USA Truck (NASDAQ: USAK) blames a softer freight environment, declining spot rates and unrealized bid awards for its lower-than-expected second-quarter results.
The latest financial news comes just three months after the company posted its most profitable first-quarter results since 2006 in late April.
The Van Buren, Arkansas-based carrier reported second-quarter 2019 adjusted net income of $0.3 million, or $0.03 per share, compared to net income of $2.5 million, or $0.31 per share, in the second quarter of 2018.
"These factors combined to put pressure on our performance," said James Reed, president and chief executive of USA Truck. "Despite increased spot market participation, we were able to maintain the gains made in past quarters in our base revenue per loaded mile and further improved our deadhead percentage both year-over-year and sequentially."

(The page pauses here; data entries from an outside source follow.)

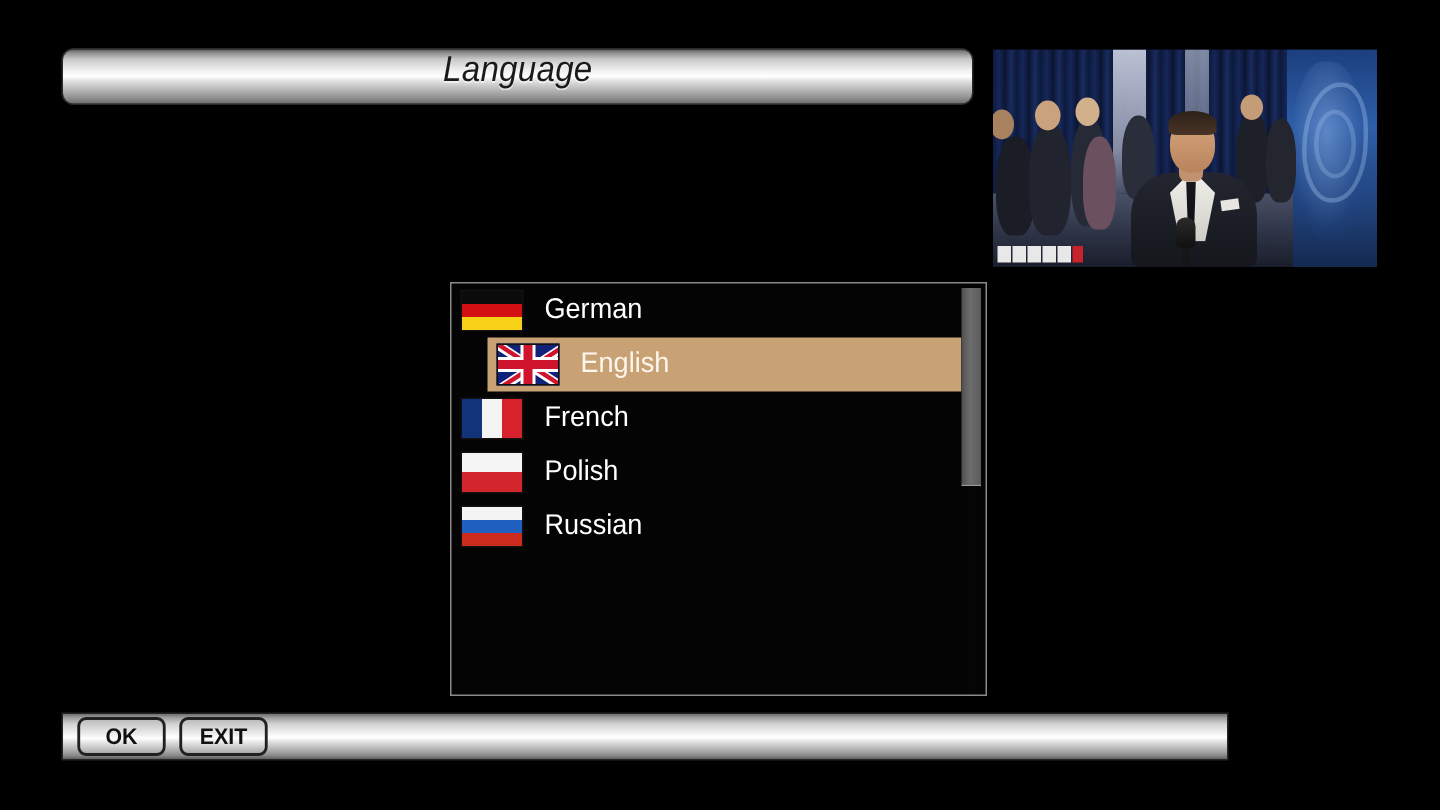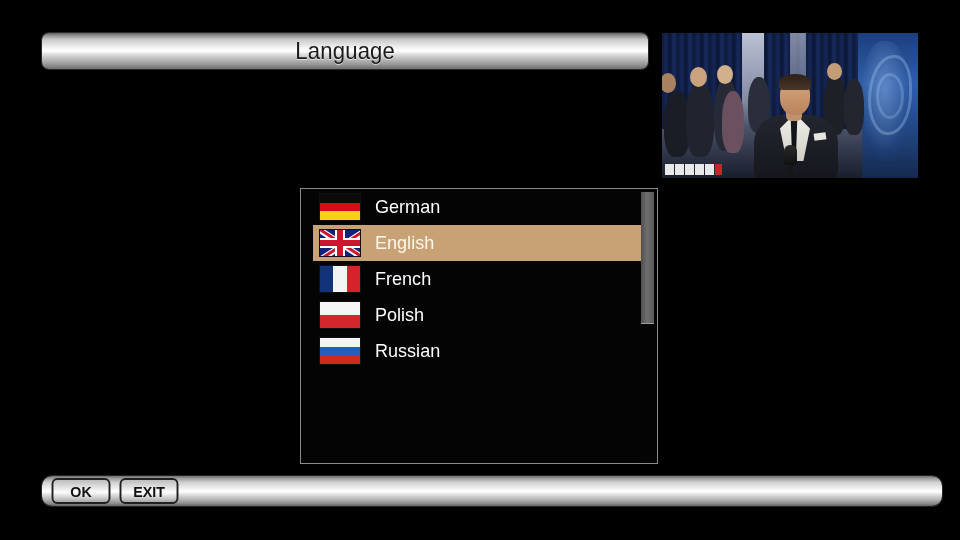"Language" #title-bar { align-items: center -> flex-start; font-style: none -> italic }
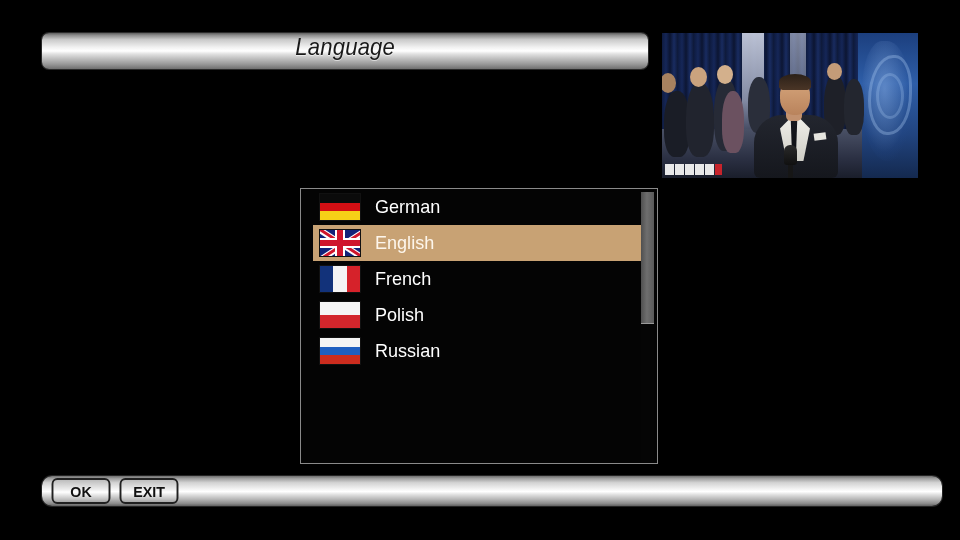"German" #list-items { left: 12px -> 0 }
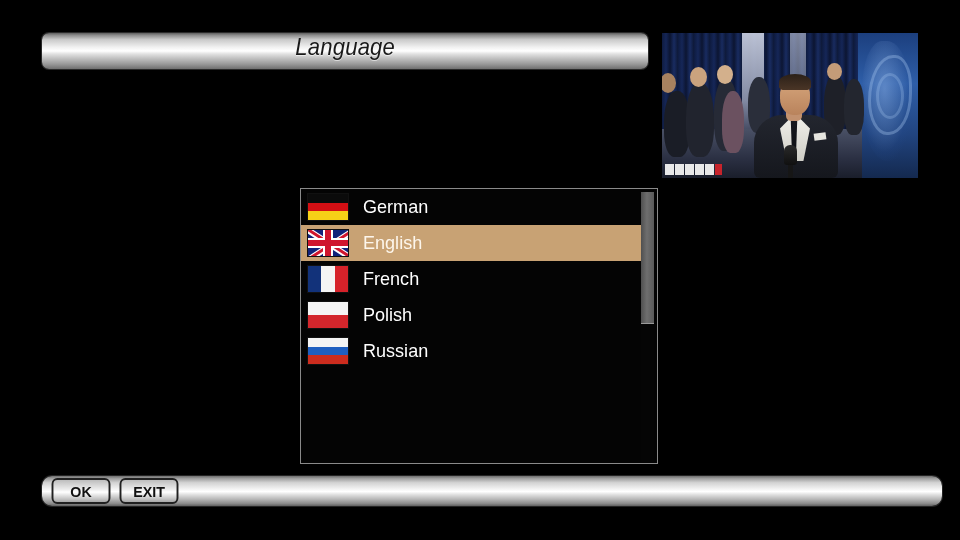"English" .list-row.selected { margin-left: none -> 24px }
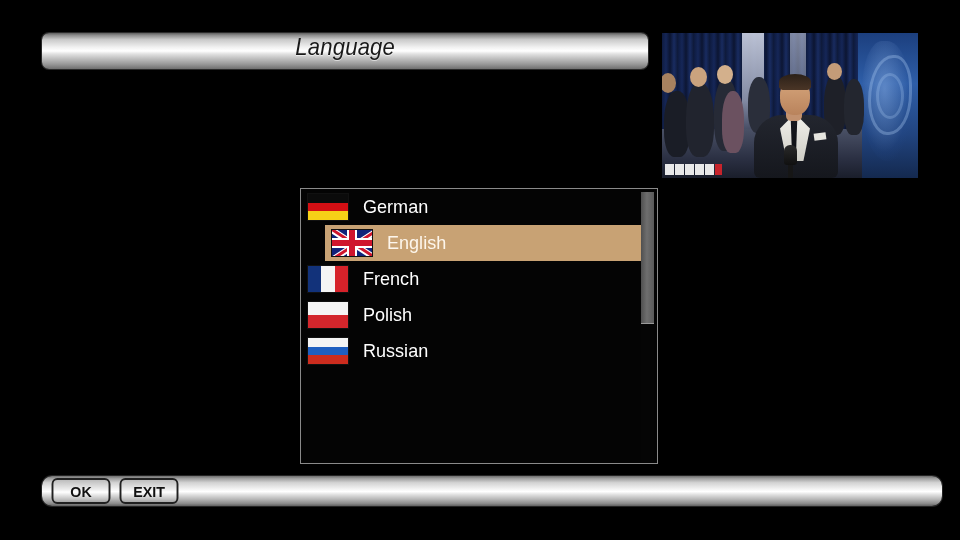"OK" #bottom-bar { border-radius: 10px -> 0; width: 900px -> 776px }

The company reported that its consolidated operating revenue for the second quarter of the year increased $10.8 million to $96.5 million, or 12.6 percent, compared to the same quarter in 2018.
The base revenue per loaded mile remained essentially flat at $2.140 year-over year and decreased $0.104, or 4.6 percent, sequentially.
"This sequential decrease is primarily a result of the increased spot market volume, which drove our rate per mile lower," the company said in its earnings report.
Base revenue per available tractor per week decreased $99 per week, or 2.9 percent, compared with the second quarter of 2018.
The average number of seated tractors was 1,817, a 16.6 percent increase compared with the second-quarter 2018 average of 1,558.
Operating revenue in the logistics division was $39.6 million for the second quarter of 2019, a decrease of $11 million, or 21.8 percent year-over-year.
The company's adjusted operating income was $1.1 million, down from $2.2 million in the second quarter of 2018.
The company's revenue per load decreased 18.4 percent, or $310 per load, compared with the same period in 2018.
USA Truck's load count decreased 4.2 percent, or 1,242 loads, compared with the second quarter in 2018.
"Even in the face of these challenges, the company remained profitable in the quarter," Reed said in the release. "We believe that staying profitable in this market demonstrates that the USA Truck self-help story is working to improve results."